M. Jean Arthuis, président de la commission des finances. Encore faudrait-il que la situation de nos finances publiques nous le permette !
M. Éric Doligé, rapporteur. Je vous l’accorde, mon cher collègue. Comme nous avons bien compris qu’elle ne nous le permettait pas, nous n’irons tout de même pas jusqu’à déposer un sous-amendement en ce sens. (Nouveaux sourires.)
Sur le fond, nous comprenons bien que tout investissement entraîne en général des frais de fonctionnement. D’ailleurs, à titre personnel, je regrette que certaines collectivités locales décident parfois de réaliser des investissements sans anticiper les frais de fonctionnement supplémentaires. Cela peut causer bien des surprises !
Quoi qu’il en soit, mon cher collègue, il n’est pas possible de déroger à la règle. Il s’agit bien d’un fonds d’investissement et nous ne pouvons pas l’étendre aux dépenses de fonctionnement.
Par conséquent, la commission émet un avis défavorable sur cet amendement.
M. le président. Quel est l’avis du Gouvernement ?
M. Yves Jégo, secrétaire d'État. Je confirme les propos que j’ai tenus en présentant l’amendement n° 411.
Nous voulons introduire plus de souplesse dans le dispositif, notamment pour permettre à des opérations faisant déjà l’objet d’un contrat entre l’État et les collectivités locales de bénéficier du fonds, dans la limite, bien sûr, des crédits accordés par l’État. À mon sens, en cette période de relance, nous avons effectivement besoin de souplesse dans l’utilisation de tels crédits. On rencontre toujours des personnes qui ont des idées, mais il est parfois plus difficile de trouver des projets concrets susceptibles d’être mis en œuvre dans l’année !
Par ailleurs, je suis sensible aux difficultés soulevées par les auteurs de l’amendement n° 199. C’est notamment dans cet esprit que nous avons proposé la création d’une agence de vie scolaire, afin d’essayer de mutualiser certains frais de fonctionnement des collectivités locales, en l’occurrence en matière d’établissements scolaires.
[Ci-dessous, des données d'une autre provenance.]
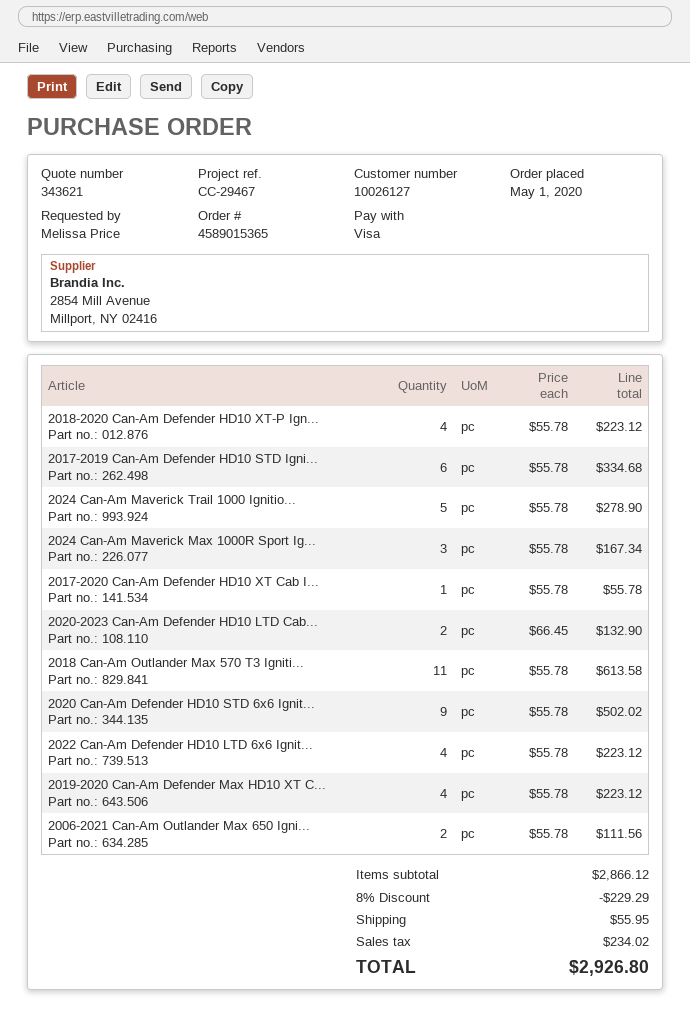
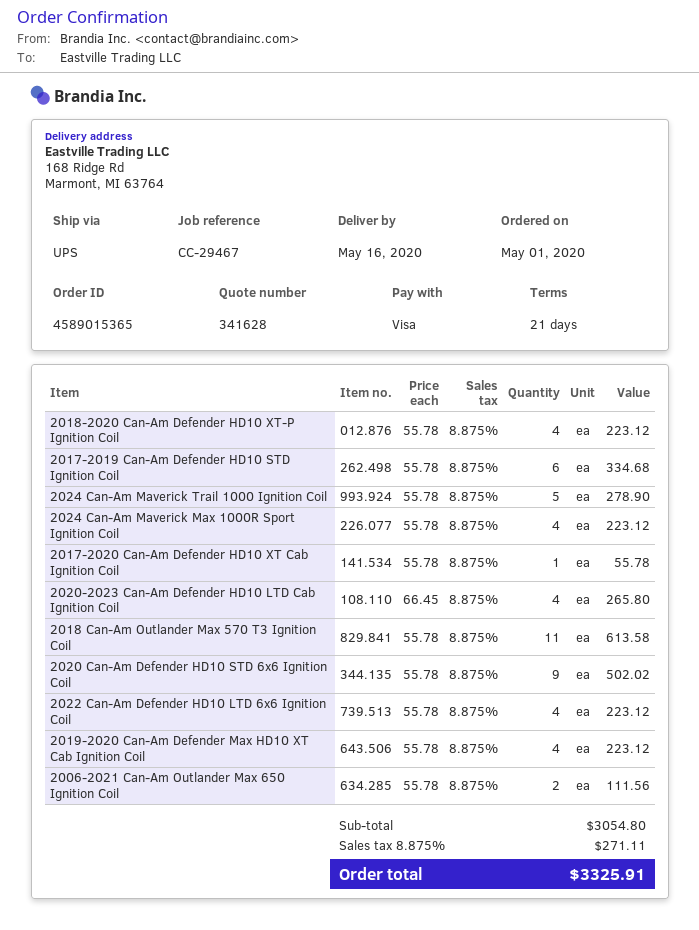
quote number: 343621 -> 341628
2024 Can-Am Maverick Max 1000R Sport Ig...: 3 x 55.78 = 167.34 -> 4 x 55.78 = 223.12
2020-2023 Can-Am Defender HD10 LTD Cab...: 2 x 66.45 = 132.90 -> 4 x 66.45 = 265.80
subtotal: 2866.12 -> 3054.80
discount: 8% = 229.29 -> none
shipping: 55.95 -> none
tax: 234.02 -> 271.11
total: 2926.80 -> 3325.91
Pour autant, il serait effectivement très compliqué de réserver une partie des ressources du fonds d’investissement à des dépenses de fonctionnement, ne serait-ce que pour des raisons de coût. Contrairement aux dépenses d’investissement, les dépenses de fonctionnement doivent être renouvelées chaque année. À terme, le fonds finirait par être exclusivement consacré aux frais de fonctionnement.
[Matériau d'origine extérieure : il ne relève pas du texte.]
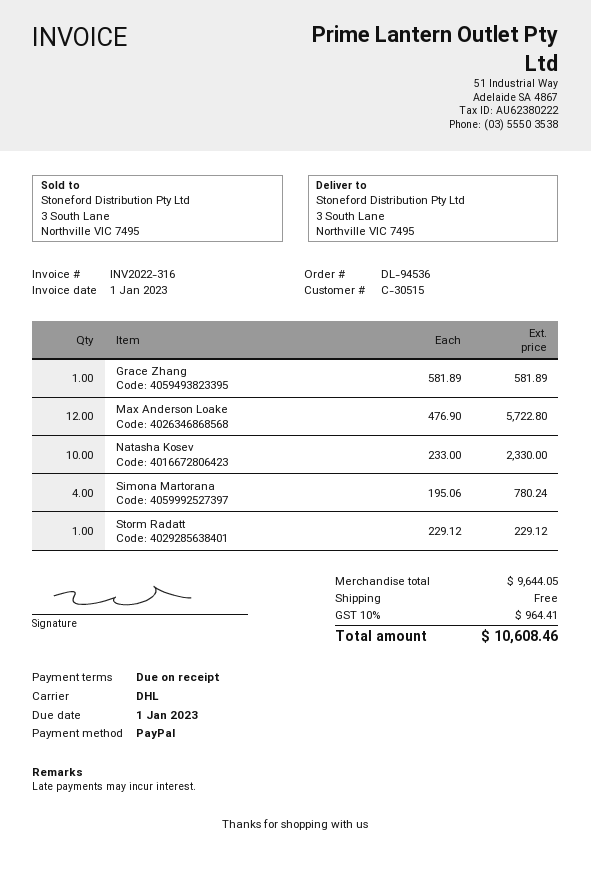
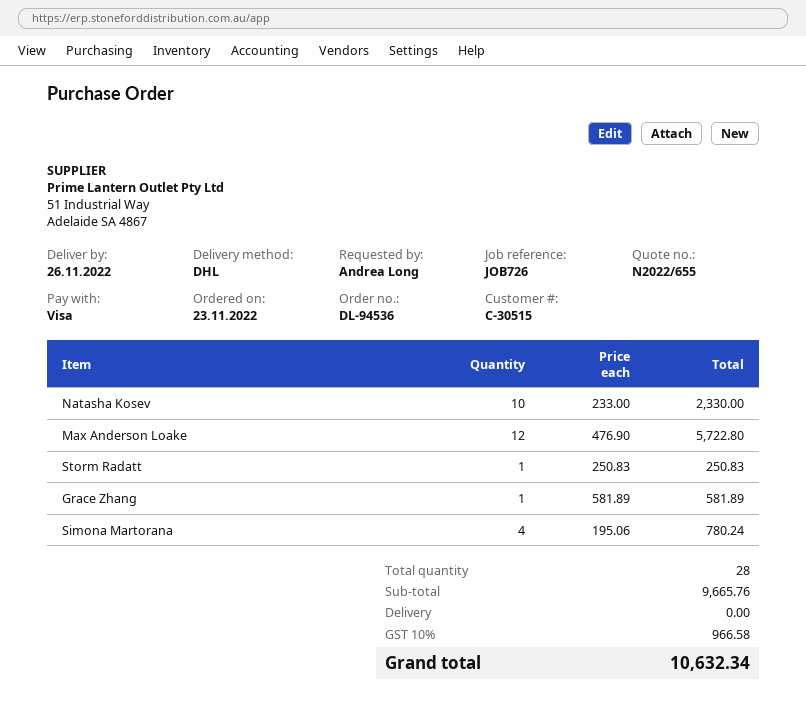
payment method: PayPal -> Visa
Storm Radatt: 1 x 229.12 = 229.12 -> 1 x 250.83 = 250.83
subtotal: 9644.05 -> 9665.76
tax: 10% = 964.41 -> 10% = 966.58
total: 10608.46 -> 10632.34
Par conséquent, le Gouvernement sollicite le retrait de cet amendement. À défaut, l’avis serait défavorable.
Néanmoins, je souhaite insister sur le travail que nous avons engagé avec les collectivités locales. Nous avons ainsi mis en place un groupe d’études afin de trouver des recettes pour les collectivités locales de Guyane. Il s’agit notamment de desserrer l’étau qui pèse sur elles, car elles n’arrivent plus, aujourd'hui, à assumer leurs dépenses de fonctionnement.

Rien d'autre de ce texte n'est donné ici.